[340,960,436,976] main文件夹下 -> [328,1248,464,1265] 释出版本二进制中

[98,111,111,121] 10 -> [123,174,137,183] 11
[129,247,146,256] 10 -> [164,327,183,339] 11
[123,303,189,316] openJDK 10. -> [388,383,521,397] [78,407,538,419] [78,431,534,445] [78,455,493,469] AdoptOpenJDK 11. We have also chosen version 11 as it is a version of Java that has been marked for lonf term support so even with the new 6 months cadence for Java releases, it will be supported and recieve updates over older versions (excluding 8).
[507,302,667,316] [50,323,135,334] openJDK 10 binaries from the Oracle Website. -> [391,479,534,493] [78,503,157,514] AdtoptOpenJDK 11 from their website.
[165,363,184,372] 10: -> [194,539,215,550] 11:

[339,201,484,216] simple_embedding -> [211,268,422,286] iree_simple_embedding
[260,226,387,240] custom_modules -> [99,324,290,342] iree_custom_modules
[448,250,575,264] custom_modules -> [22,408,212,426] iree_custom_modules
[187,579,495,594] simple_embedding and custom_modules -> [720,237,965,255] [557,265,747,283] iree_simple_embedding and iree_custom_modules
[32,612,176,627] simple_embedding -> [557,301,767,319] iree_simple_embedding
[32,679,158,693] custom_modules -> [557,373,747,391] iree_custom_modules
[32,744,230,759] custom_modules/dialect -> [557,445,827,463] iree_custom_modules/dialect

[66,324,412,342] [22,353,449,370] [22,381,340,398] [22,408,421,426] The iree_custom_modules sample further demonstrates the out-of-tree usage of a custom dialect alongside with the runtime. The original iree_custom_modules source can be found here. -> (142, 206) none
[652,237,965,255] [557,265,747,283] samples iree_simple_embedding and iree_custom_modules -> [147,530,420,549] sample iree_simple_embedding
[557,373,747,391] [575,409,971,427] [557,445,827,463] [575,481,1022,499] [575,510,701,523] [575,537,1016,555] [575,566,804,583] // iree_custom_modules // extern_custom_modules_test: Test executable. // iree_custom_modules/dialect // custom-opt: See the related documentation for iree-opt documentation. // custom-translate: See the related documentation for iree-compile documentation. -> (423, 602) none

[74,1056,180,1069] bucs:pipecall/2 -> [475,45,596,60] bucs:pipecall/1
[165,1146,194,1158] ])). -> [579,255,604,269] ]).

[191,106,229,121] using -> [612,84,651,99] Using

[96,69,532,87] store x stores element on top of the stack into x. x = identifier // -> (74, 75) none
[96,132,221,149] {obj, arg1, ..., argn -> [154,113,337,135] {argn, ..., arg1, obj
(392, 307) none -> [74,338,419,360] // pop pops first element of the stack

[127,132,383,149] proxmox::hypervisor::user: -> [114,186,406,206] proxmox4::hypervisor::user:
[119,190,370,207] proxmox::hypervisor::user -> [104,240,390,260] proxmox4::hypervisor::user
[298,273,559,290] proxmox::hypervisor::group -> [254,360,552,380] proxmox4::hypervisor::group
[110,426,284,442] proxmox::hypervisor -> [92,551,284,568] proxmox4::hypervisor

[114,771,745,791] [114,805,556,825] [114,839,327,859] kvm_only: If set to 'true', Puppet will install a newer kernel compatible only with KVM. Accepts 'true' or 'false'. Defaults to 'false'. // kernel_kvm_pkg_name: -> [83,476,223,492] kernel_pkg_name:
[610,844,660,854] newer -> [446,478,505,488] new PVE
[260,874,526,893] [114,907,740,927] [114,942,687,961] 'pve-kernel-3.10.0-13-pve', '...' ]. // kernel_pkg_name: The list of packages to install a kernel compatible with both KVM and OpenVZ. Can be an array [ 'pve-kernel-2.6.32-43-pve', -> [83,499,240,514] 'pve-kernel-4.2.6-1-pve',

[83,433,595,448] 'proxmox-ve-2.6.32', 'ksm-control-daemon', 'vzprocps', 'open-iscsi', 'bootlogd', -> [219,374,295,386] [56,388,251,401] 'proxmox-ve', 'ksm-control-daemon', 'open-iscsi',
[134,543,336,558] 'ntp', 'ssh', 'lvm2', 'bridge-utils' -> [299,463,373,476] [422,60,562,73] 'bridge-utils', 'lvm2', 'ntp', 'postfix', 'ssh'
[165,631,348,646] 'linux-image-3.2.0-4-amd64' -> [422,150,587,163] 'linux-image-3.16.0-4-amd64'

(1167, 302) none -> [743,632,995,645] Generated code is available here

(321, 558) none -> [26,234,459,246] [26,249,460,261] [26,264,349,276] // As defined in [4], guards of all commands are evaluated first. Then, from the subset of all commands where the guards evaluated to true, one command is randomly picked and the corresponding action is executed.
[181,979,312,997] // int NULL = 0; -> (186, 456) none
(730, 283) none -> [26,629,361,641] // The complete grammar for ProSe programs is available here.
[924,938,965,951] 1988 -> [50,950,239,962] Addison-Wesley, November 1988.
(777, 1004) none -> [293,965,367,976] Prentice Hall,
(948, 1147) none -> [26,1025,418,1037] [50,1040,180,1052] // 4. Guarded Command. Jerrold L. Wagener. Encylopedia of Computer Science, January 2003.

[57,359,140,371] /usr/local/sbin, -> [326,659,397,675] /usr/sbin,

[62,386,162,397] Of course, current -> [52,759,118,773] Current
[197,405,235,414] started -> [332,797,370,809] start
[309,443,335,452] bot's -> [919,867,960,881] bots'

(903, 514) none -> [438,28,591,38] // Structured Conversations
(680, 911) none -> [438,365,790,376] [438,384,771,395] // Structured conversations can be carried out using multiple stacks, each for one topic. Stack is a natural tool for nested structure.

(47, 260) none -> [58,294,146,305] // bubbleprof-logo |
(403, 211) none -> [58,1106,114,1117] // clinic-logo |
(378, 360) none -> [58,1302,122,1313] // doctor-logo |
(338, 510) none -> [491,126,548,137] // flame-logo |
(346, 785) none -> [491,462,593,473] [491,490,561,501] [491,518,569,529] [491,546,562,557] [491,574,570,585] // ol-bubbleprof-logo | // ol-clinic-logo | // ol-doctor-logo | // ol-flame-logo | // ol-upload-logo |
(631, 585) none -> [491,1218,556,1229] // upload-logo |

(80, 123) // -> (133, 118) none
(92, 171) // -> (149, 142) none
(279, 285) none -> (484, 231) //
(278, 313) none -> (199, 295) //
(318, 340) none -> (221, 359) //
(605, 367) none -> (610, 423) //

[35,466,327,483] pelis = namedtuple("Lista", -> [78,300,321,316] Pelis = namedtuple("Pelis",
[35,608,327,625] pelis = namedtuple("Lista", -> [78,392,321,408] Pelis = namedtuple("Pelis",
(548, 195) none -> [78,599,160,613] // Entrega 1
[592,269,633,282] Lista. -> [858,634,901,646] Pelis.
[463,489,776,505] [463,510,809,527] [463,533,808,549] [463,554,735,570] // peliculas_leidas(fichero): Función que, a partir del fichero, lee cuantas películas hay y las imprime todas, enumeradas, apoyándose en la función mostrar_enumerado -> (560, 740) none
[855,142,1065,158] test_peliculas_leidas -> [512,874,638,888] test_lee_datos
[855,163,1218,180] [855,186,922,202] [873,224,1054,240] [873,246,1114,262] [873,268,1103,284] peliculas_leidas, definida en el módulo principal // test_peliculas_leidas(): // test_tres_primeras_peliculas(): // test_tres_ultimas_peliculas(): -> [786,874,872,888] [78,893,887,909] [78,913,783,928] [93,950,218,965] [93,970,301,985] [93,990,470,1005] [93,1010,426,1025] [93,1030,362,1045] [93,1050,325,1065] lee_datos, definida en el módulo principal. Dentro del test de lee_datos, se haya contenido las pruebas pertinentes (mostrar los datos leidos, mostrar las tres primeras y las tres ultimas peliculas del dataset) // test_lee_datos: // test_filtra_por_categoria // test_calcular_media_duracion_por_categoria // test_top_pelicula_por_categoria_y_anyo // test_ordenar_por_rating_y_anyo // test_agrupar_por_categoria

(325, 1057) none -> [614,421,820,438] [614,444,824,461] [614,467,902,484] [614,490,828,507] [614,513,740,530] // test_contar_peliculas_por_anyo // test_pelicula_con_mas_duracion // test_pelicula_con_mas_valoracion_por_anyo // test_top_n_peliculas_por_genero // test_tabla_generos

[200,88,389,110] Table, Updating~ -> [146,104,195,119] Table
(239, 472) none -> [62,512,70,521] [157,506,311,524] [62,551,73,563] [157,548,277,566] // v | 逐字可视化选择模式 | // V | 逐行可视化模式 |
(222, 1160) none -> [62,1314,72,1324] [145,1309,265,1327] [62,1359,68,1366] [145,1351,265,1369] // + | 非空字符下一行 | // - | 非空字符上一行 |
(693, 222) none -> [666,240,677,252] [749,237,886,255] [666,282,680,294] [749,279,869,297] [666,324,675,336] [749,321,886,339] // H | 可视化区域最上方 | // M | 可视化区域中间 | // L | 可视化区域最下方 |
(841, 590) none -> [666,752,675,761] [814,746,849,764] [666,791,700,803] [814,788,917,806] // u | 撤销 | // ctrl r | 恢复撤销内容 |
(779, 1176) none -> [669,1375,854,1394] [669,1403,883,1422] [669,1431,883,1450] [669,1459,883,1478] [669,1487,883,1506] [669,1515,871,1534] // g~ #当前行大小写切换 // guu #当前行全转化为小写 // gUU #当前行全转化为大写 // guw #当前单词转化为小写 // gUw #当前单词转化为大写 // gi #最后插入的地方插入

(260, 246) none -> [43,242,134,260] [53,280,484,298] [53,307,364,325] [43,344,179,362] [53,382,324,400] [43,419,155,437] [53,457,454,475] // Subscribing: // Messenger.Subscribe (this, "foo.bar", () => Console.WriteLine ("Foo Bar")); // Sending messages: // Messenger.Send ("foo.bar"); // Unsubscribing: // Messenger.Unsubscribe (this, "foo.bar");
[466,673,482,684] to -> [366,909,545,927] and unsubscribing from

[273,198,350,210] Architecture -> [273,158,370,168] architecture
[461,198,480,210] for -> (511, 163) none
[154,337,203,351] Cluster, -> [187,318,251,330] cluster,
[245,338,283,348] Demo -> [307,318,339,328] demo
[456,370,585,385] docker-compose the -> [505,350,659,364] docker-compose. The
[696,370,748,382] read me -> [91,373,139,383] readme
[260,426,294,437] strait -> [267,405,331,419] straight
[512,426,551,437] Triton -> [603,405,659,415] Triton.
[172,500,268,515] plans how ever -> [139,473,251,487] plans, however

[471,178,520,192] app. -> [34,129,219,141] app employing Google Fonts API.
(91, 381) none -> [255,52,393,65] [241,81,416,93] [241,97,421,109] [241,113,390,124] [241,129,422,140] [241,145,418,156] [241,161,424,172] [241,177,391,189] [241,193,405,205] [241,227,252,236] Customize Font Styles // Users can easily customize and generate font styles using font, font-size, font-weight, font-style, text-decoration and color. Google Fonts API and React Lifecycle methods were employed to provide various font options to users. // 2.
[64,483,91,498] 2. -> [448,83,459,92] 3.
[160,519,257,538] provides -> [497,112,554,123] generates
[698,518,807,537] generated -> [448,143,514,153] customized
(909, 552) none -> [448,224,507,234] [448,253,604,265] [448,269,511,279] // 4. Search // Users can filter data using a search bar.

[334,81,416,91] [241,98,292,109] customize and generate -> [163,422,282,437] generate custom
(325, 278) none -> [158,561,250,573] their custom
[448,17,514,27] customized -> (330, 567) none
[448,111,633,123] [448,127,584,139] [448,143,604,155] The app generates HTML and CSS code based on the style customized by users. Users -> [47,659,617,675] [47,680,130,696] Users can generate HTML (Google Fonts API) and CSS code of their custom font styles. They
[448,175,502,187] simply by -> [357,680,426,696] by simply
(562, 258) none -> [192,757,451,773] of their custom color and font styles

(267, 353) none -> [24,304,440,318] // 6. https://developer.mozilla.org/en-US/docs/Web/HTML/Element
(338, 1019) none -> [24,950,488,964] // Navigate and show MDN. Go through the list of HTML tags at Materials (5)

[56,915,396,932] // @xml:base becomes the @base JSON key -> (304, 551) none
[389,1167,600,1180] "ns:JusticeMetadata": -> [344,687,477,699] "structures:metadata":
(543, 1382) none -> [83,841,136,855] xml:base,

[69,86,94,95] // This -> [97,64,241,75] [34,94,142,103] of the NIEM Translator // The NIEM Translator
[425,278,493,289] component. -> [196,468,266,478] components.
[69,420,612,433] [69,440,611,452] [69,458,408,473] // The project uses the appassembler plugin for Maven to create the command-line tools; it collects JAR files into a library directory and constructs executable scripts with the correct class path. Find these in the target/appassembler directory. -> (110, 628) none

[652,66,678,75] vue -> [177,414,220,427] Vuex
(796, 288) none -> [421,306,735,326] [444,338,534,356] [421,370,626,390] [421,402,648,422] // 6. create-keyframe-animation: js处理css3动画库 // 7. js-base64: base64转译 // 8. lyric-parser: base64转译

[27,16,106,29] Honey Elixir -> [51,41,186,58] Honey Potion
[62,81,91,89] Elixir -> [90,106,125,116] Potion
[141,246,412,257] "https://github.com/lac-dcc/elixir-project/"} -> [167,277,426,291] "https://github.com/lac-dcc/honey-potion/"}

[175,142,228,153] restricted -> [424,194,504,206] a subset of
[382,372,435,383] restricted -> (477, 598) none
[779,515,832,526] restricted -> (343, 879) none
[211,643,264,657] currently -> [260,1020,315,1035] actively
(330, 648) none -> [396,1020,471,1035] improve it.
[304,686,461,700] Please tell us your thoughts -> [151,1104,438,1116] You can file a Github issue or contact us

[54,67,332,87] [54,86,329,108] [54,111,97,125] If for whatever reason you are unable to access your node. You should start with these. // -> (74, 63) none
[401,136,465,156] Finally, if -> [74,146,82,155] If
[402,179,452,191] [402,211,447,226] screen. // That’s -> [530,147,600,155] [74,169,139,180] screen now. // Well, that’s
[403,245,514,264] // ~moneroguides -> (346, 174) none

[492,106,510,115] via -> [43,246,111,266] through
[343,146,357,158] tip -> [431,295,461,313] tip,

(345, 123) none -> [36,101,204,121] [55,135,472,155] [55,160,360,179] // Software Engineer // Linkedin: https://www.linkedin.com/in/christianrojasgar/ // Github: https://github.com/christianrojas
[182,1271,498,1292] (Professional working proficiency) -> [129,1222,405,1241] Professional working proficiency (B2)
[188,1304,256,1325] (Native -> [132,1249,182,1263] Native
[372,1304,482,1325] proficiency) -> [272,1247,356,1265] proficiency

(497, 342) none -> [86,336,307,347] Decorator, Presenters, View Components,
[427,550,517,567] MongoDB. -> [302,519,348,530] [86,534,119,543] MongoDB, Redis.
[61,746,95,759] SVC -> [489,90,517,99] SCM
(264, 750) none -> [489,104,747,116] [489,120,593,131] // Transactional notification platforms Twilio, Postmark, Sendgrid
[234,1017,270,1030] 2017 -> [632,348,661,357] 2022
# # # # # # #
Look above for the line containing "[343,146,357,158] tip ->" and the line containing "[182,1271,498,1292] (Professional working". Transcribe both, with the lines between them, exactly.

[343,146,357,158] tip -> [431,295,461,313] tip,

(345, 123) none -> [36,101,204,121] [55,135,472,155] [55,160,360,179] // Software Engineer // Linkedin: https://www.linkedin.com/in/christianrojasgar/ // Github: https://github.com/christianrojas
[182,1271,498,1292] (Professional working proficiency) -> [129,1222,405,1241] Professional working proficiency (B2)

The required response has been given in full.